Durante la Guerra de la Independencia, de América del Norte, el sargento de una pequeña compañía de soldados estaba dando órdenes a sus subordinados para transportar una viga muy pesada que estaban tratando de transportar, para completar algunos trabajos militares que en aquel punto debían componerse.
El peso era casi superior a sus fuerzas, y la voz del sargento se oía a menudo gritando:
- ¡Alcen !,¡ alcen ! ahí va, otra vez ¡alcen !

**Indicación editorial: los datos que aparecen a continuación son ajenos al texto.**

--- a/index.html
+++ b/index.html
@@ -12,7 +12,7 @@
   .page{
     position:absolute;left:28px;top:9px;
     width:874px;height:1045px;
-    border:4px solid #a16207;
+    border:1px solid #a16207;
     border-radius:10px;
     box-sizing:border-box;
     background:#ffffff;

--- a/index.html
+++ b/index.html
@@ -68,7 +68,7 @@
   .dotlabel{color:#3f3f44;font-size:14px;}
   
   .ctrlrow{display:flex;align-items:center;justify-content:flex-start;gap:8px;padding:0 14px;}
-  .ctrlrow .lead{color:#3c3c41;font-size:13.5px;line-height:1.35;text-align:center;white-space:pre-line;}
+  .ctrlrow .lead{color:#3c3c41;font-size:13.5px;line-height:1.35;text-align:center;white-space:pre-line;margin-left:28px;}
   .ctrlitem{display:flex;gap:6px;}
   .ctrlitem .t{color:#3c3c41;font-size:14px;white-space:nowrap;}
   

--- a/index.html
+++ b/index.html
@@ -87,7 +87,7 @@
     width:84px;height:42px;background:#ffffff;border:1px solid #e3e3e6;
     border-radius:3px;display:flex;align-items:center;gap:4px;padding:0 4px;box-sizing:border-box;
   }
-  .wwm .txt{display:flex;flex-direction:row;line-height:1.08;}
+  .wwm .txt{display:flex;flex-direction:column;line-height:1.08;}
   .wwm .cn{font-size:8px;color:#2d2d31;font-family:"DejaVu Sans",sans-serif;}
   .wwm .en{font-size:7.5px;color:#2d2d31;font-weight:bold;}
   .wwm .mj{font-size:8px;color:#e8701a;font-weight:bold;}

Una persona sin uniforme militar, pasaba por allí y preguntó al que mandaba por que él mismo no les ayudaba un poquito.
Este atónito, y volviéndose con toda la majestad de un emperador hacia el individuo dijo:
- ¡ Señor, yo soy un sargento !
- ¿ De veras que lo es usted ? - replicó el desconocido -, yo no sabía esto.
Y quitándose el sombrero le hizo un saludo,
diciendo:
- Perdone usted, señor sargento.
Y diciendo esto desmontó y empezó a ayudar a los soldados en su pesada tarea hasta que las gotas de sudor corrían por su frente, y cuando la viga fue por fin levantada, se dirigió hacia el " gran " hombre y le dijo:
- Señor sargento, cuando usted vuelva a tener un trabajo como éste, y no tenga suficientes hombres, mande por su general, y yo vendré con mucho gusto y le ayudaré en una segunda ocasión.
El sargento se quedó desconcertado y como el que ve visiones cuando por esas palabras conoció que el oficial que le había dado esta lección era el mismísimo Washington general en jefe del ejército americano.